Delelax claims that “in the fields of architecture and urban design, the issue is not therefore to design places or objects, but the flows that lead from one to another.” (15) This means that the space of flows “provides a new paradigm for architecture and urban design” (59). And since it is infrastructures that enable, condition, steer, channel, and modulate flows of all kinds, whether it be people, automobiles, money, goods, airplanes, information, or anything else, Delelax follows Allen in seeing the task of architecture in the design of infrastructure. But what is infrastructure?

Following Castells’ definition of flow, Delelax defines infrastructure in terms of processes of repetition, programming, exchange, interaction, and simultaneity.  This includes both hardware (physical objects such as roads, buildings, pipelines, etc.) and software (programs for use, meanings, opportunities for action, etc.).  Places are not historically given, unchangeable, and therefore marginalized fragments existing somehow outside the global connectivity and flow of the network society. Against Castells, Delelax understands places as what emerges from flows that are conditioned by infrastructures. The role of the infrastructure and thus the task of architecture is to act as a kind of filter for the emergence of places. What kind of place we are at any time in and the kinds of information and activities that are in any particular place possible, are a result of the filtering function of the infrastructure. Mulitpurpose megastructures are complex filters that let certain kinds of activities, such as work, shopping, entertainment, travel, living, health care, education, cultural performances, etc. happen or not. They let certain places emerge from the programs they support and hinder other places from appearing by hindering the flows of information and opportunities required by these places. Even in the space of flows not everything is possible all the time at the same place. As Delelax puts it “The question is no longer what objects and buildings are made out of, but what they interface with.” (15) And this in turn means that “The space of lows entails today a conception of space that marks a shift from the modern Cartesian space, where objects were geometrically organized on a neutral and horizontal background, to a more virtual space defined by intricate relations between cities, companies or individuals. It evokes a space which is no longer understood as a neutral ground (of representation or intervention), but as an active subject, agent or process.” (15)

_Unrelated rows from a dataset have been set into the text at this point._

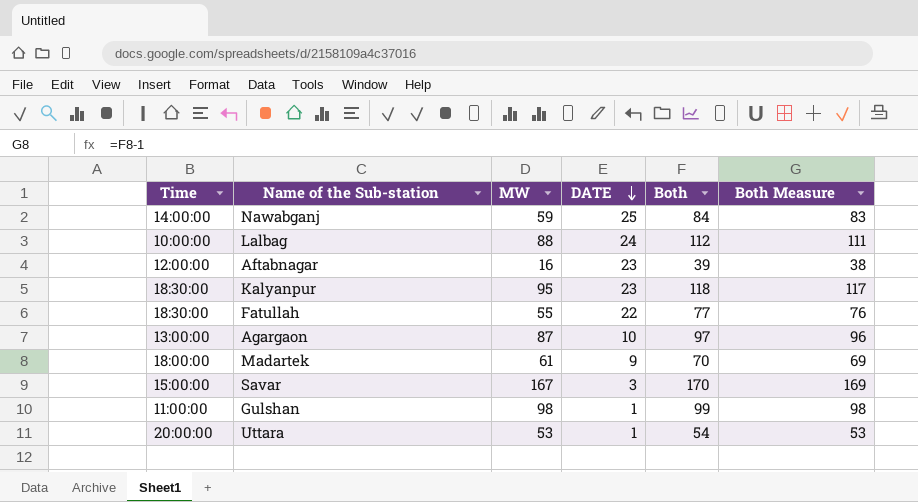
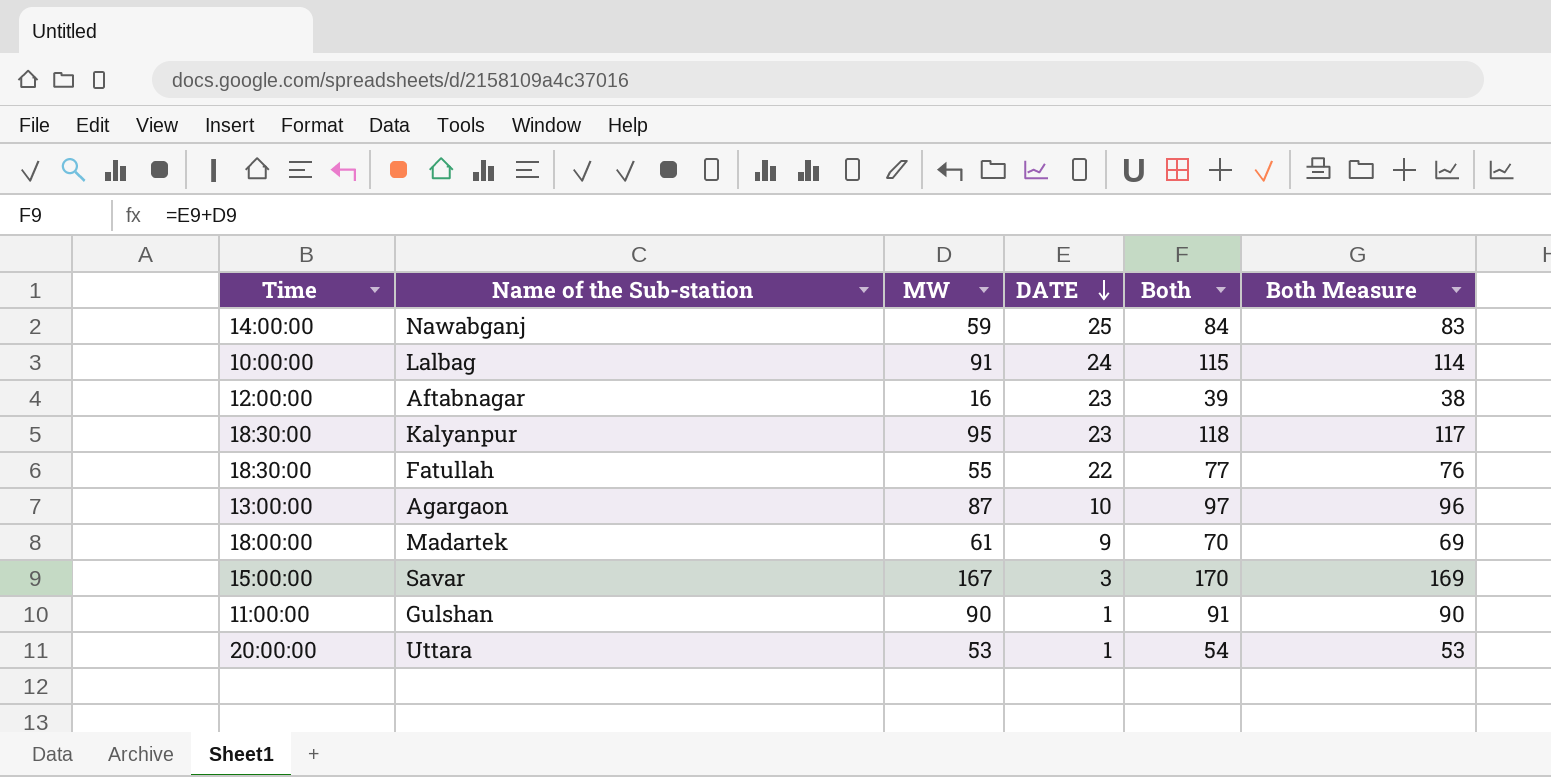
Lalbag | MW: 88 -> 91
Lalbag | Both: 112 -> 115
Lalbag | Both Measure: 111 -> 114
Gulshan | MW: 98 -> 90
Gulshan | Both: 99 -> 91
Gulshan | Both Measure: 98 -> 90

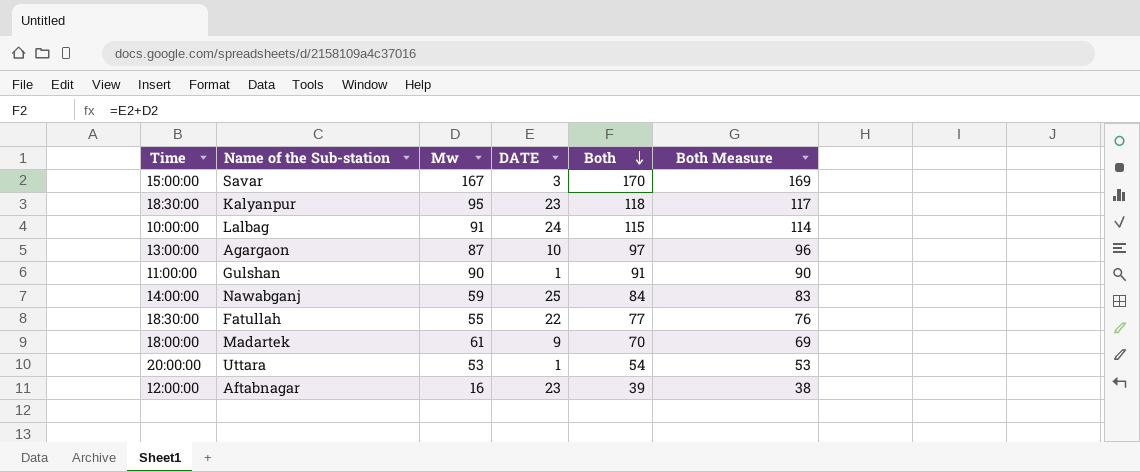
row order: DATE descending -> Both descending
column name: MW -> Mw

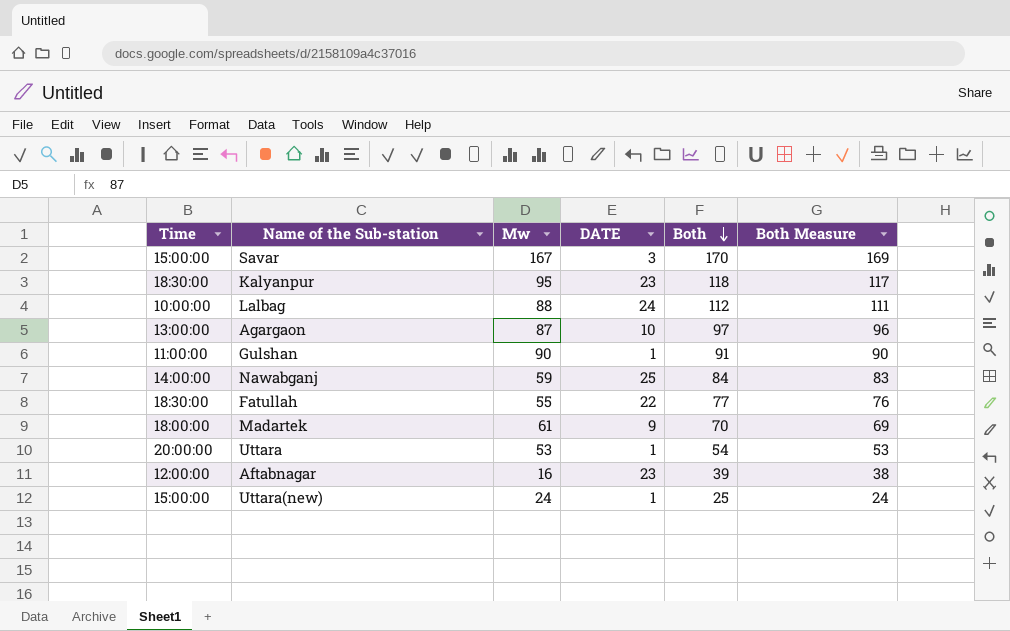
Lalbag | Mw: 91 -> 88
Lalbag | Both: 115 -> 112
Lalbag | Both Measure: 114 -> 111
row Uttara(new): none -> 15:00:00 | 24 | 1 | 25 | 24

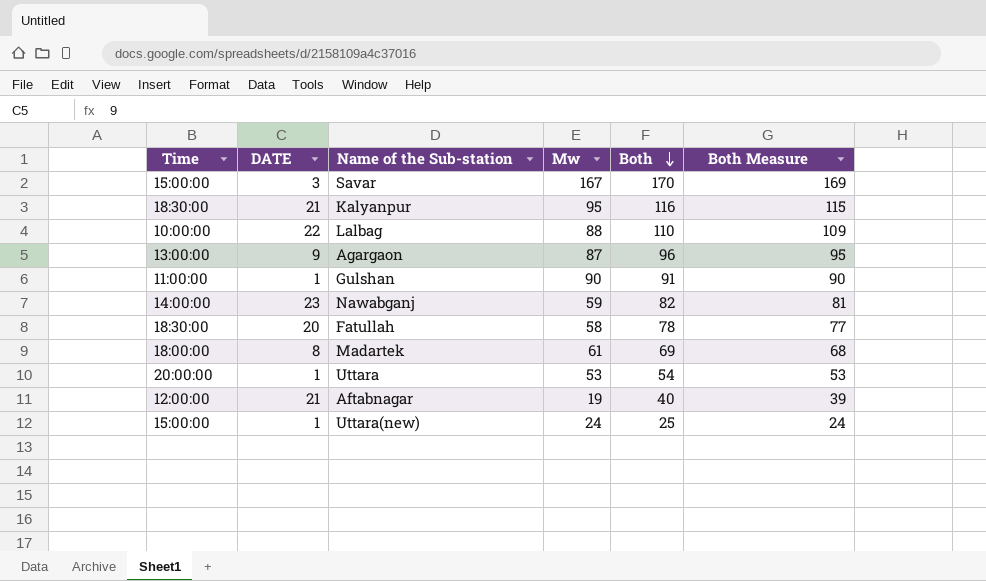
column DATE | position: 4 -> 2
Kalyanpur | DATE: 23 -> 21
Kalyanpur | Both: 118 -> 116
Kalyanpur | Both Measure: 117 -> 115
Lalbag | DATE: 24 -> 22
Lalbag | Both: 112 -> 110
Lalbag | Both Measure: 111 -> 109
Agargaon | DATE: 10 -> 9
Agargaon | Both: 97 -> 96
Agargaon | Both Measure: 96 -> 95
Nawabganj | DATE: 25 -> 23
Nawabganj | Both: 84 -> 82
Nawabganj | Both Measure: 83 -> 81
Fatullah | DATE: 22 -> 20
Fatullah | Mw: 55 -> 58
Fatullah | Both: 77 -> 78
Fatullah | Both Measure: 76 -> 77
Madartek | DATE: 9 -> 8
Madartek | Both: 70 -> 69
Madartek | Both Measure: 69 -> 68
Aftabnagar | DATE: 23 -> 21
Aftabnagar | Mw: 16 -> 19
Aftabnagar | Both: 39 -> 40
Aftabnagar | Both Measure: 38 -> 39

One way of understanding infrastructure and thus architecture as an agent is to focus on its function as filter, as gateway, as hub in a network that channels, steers, includes and excludes information and action. This perspective brings architecture near to what interface is, namely, a filter for knowledge and action.  Vice versa, architecture as infrastructure permits a new understanding of interface. Interfaces are no longer screens or input devices for access to computers. Instead, the interface becomes the place of flow, the form of space in the network society.